## SOURCE DATA
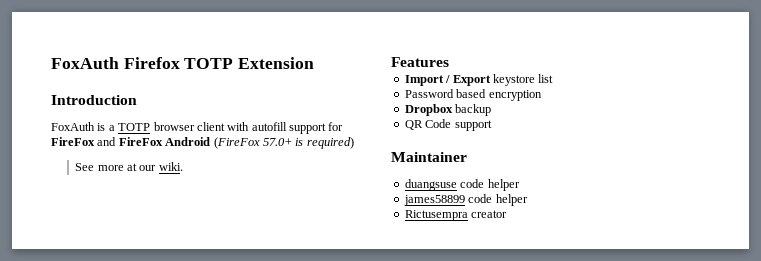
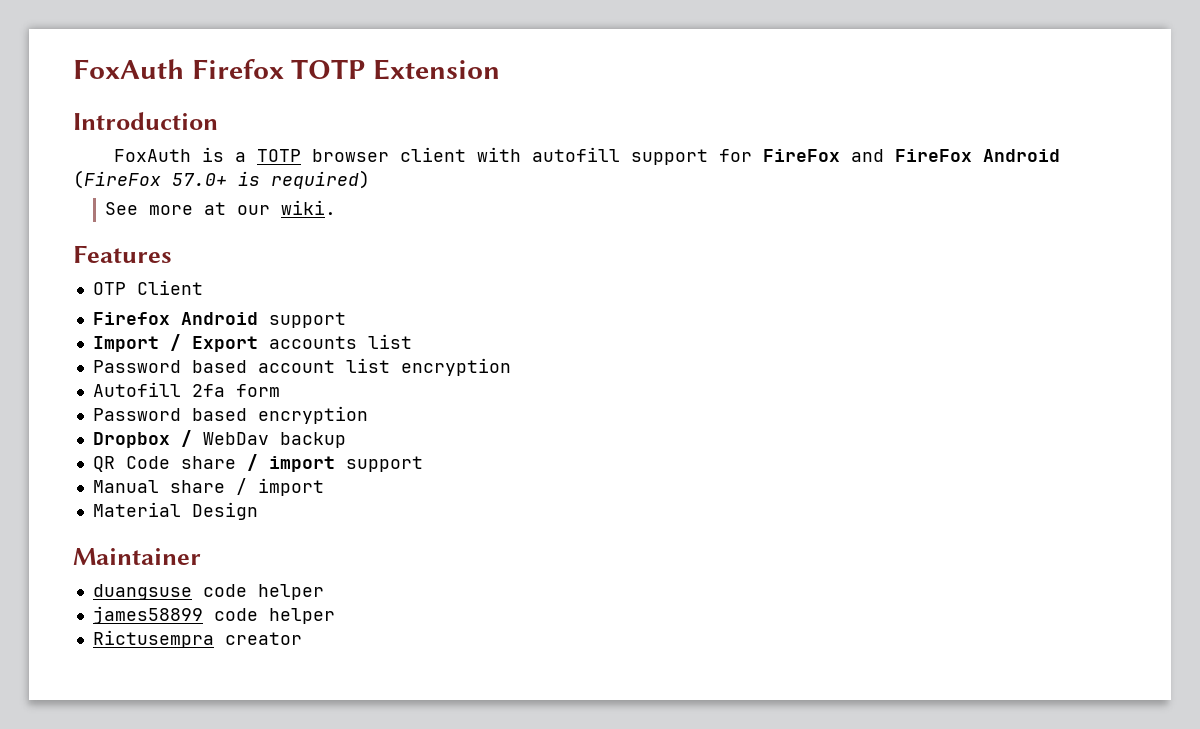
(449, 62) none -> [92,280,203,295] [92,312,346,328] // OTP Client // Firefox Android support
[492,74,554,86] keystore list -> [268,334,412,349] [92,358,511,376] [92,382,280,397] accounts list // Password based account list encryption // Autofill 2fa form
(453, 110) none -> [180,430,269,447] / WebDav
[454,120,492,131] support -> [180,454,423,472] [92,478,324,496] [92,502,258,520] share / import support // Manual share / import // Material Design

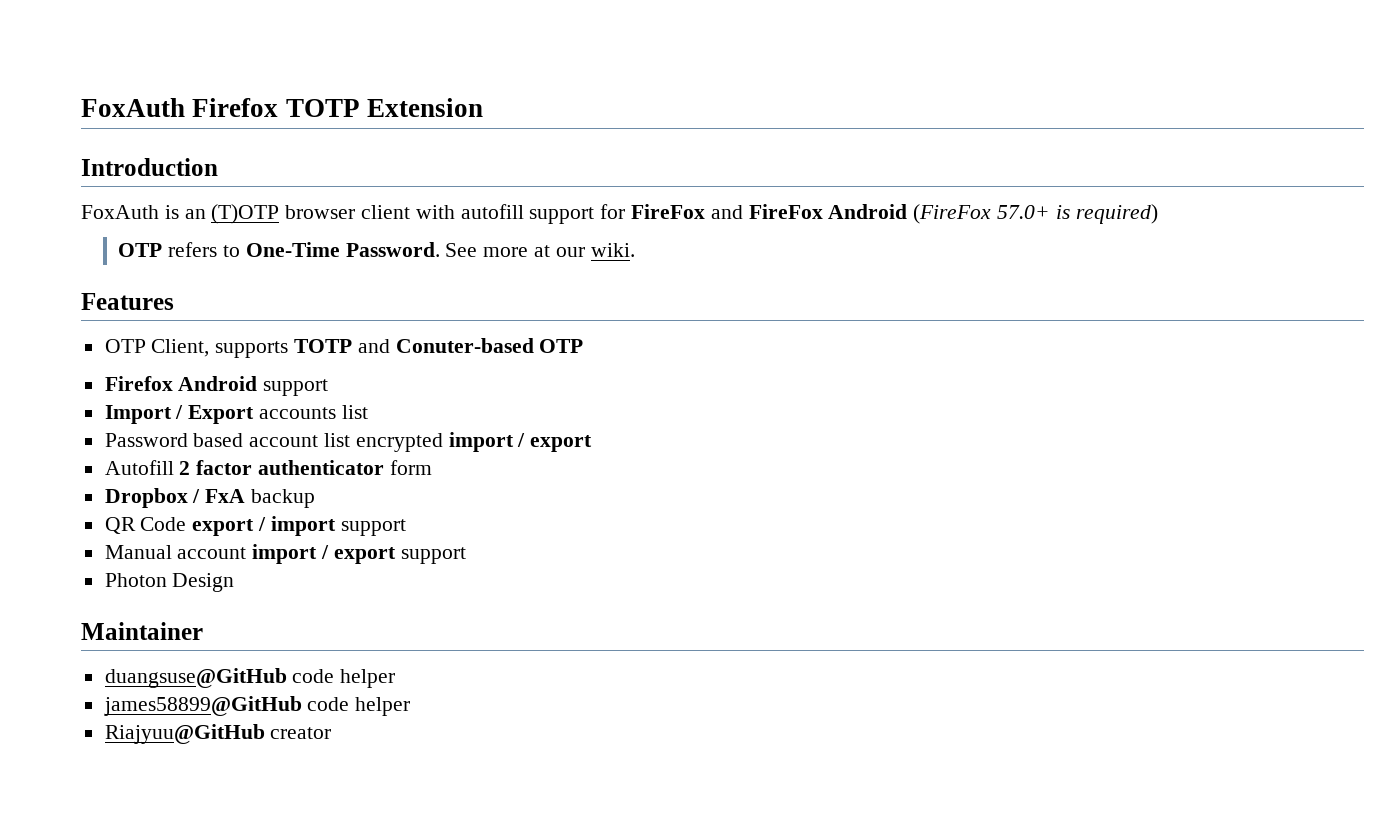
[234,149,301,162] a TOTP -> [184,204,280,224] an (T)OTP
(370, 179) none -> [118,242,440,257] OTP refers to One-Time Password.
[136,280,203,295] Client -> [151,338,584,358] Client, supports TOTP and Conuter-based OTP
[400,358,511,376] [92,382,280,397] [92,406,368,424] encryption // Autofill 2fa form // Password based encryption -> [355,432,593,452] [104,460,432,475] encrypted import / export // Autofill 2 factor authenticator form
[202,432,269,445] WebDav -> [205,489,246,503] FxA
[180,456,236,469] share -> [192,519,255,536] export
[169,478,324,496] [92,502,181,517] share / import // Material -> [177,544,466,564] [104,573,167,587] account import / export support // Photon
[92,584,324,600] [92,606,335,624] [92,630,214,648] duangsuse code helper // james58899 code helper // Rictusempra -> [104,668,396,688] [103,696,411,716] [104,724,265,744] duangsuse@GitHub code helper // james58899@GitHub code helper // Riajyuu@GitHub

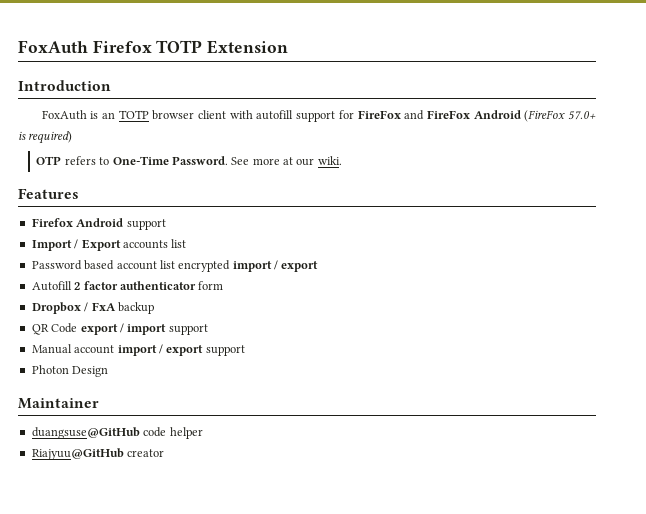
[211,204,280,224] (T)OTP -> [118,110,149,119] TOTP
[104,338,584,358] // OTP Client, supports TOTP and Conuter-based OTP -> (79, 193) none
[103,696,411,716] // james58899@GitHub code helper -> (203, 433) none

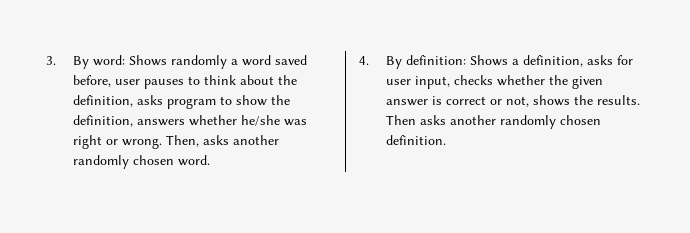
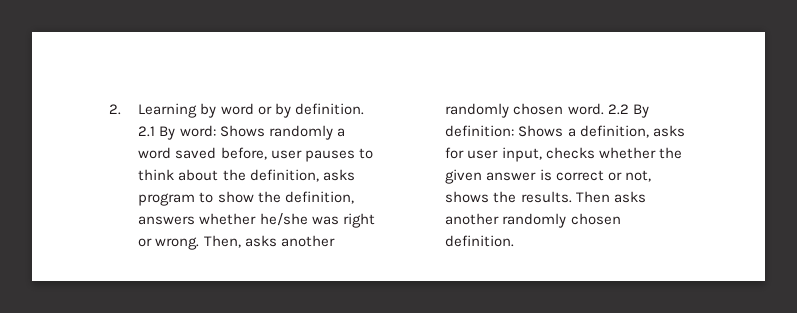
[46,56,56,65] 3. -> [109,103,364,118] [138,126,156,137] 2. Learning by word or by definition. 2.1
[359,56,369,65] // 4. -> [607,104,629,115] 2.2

## DESCRIPTION OF THE TASK
Print nothing except the lines above from the one containing "[454,120,492,131] support ->" down to the one containing "[234,149,301,162] a TOTP", both included, exactly as written and free of pictures.

## YOUR SOLUTION
[454,120,492,131] support -> [180,454,423,472] [92,478,324,496] [92,502,258,520] share / import support // Manual share / import // Material Design

[234,149,301,162] a TOTP -> [184,204,280,224] an (T)OTP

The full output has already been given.